Output the line containing "for 15MHz | 56", then every remaining line of the entries below, exactly as written and with no other text.

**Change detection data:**
——————

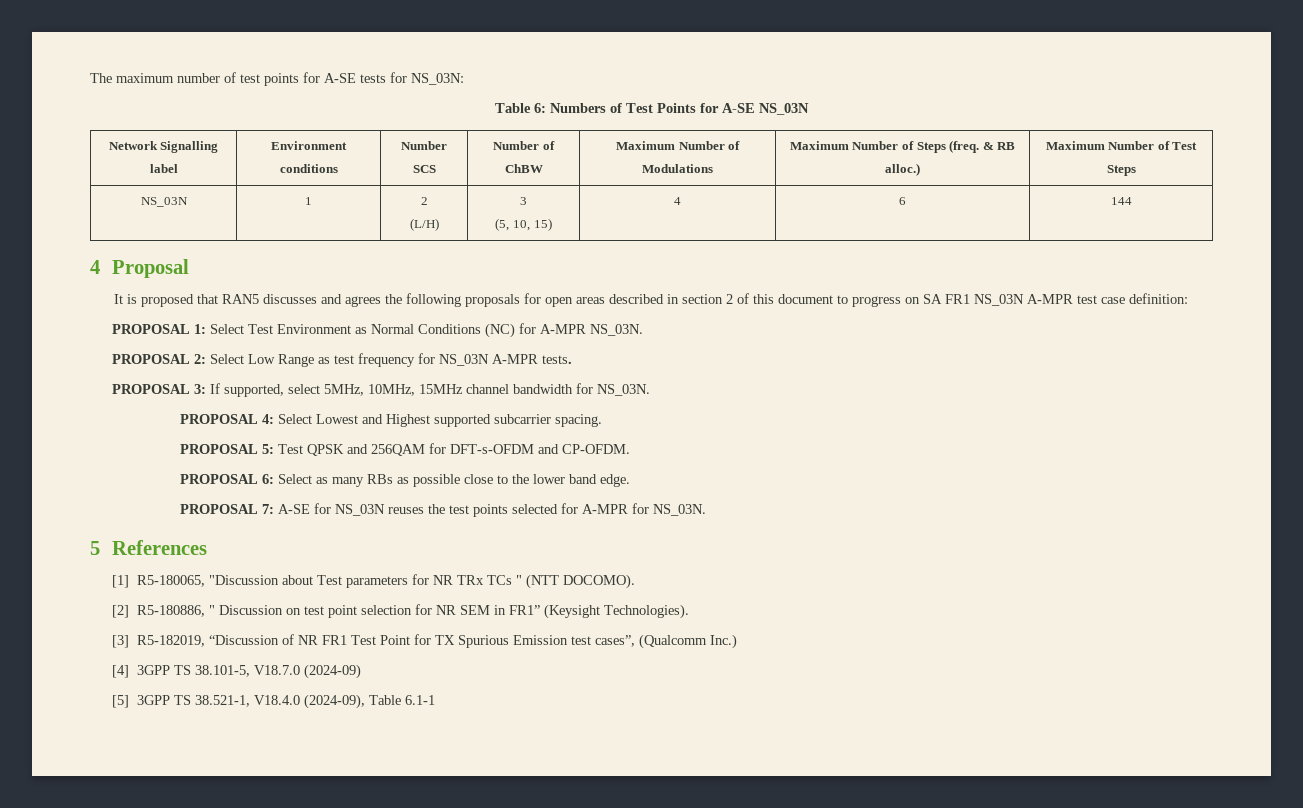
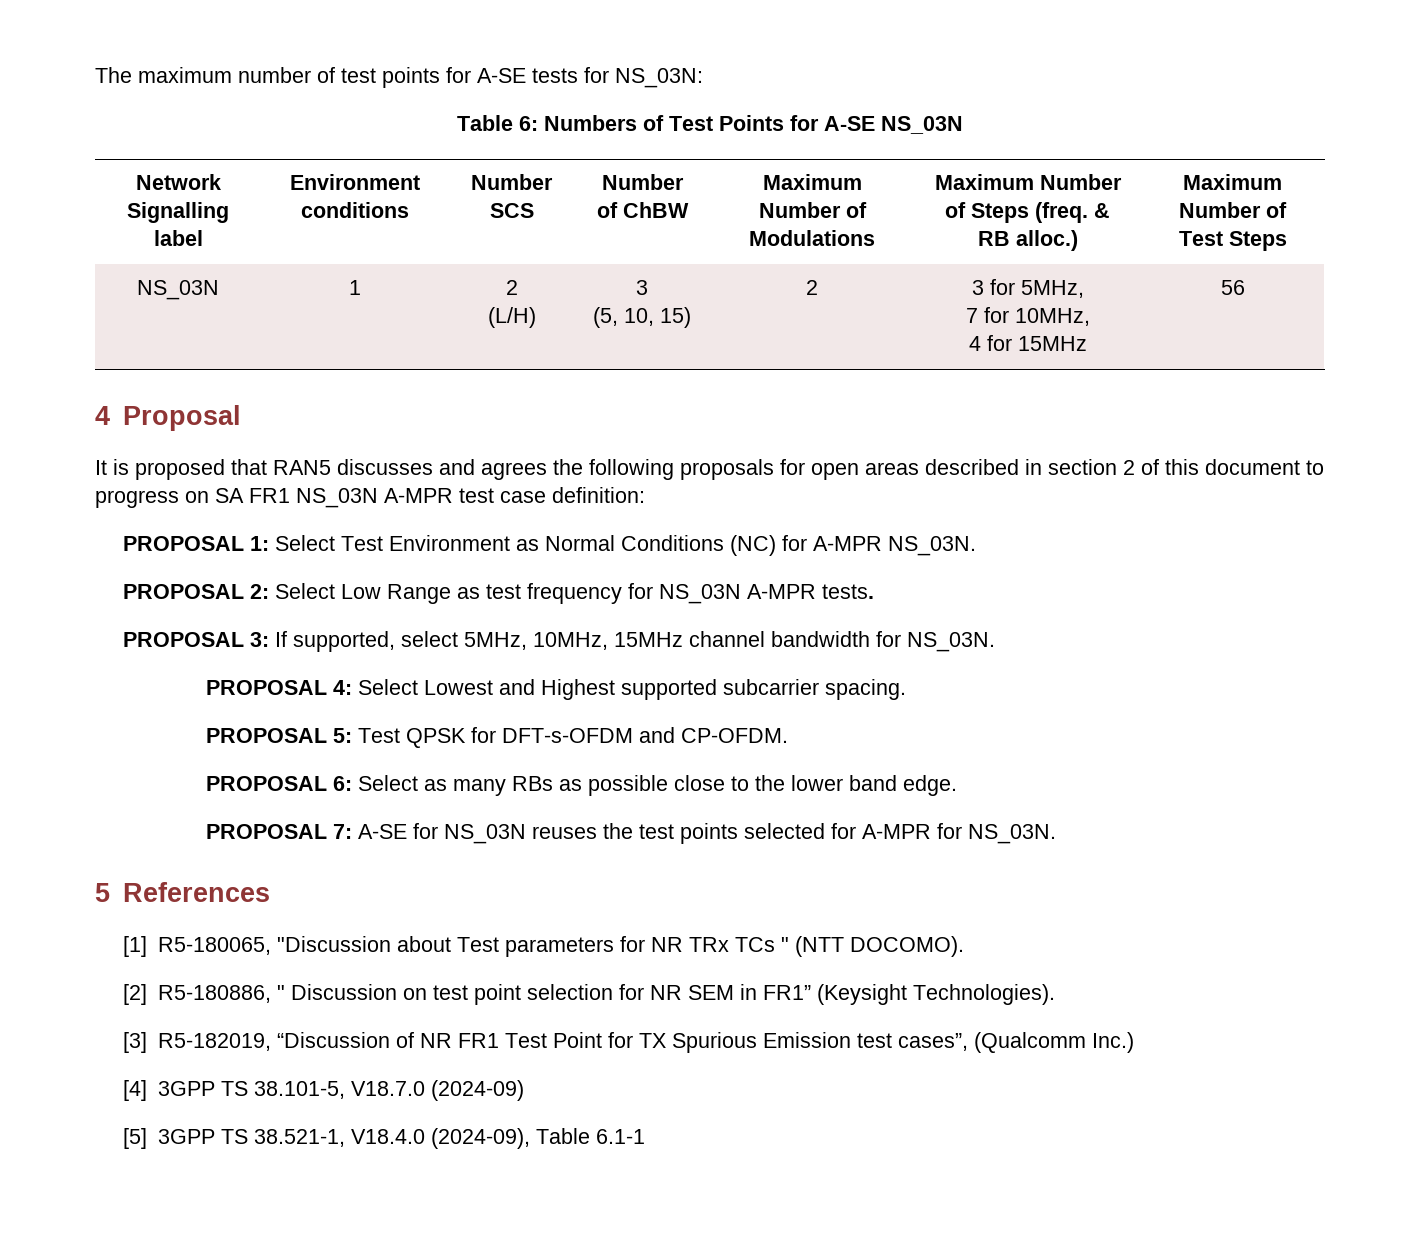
  NS_03N | 1 | 2
  (L/H) | 3
- (5, 10, 15) | 4 | 6 | 144
+ (5, 10, 15) | 2 | 3 for 5MHz,
+ 7 for 10MHz,
+ 4 for 15MHz | 56
- PROPOSAL 5: Test QPSK and 256QAM for DFT-s-OFDM and CP-OFDM.
+ PROPOSAL 5: Test QPSK for DFT-s-OFDM and CP-OFDM.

——————

**SOLUTION FOR THIS EXERCISE:**
+ 4 for 15MHz | 56
- PROPOSAL 5: Test QPSK and 256QAM for DFT-s-OFDM and CP-OFDM.
+ PROPOSAL 5: Test QPSK for DFT-s-OFDM and CP-OFDM.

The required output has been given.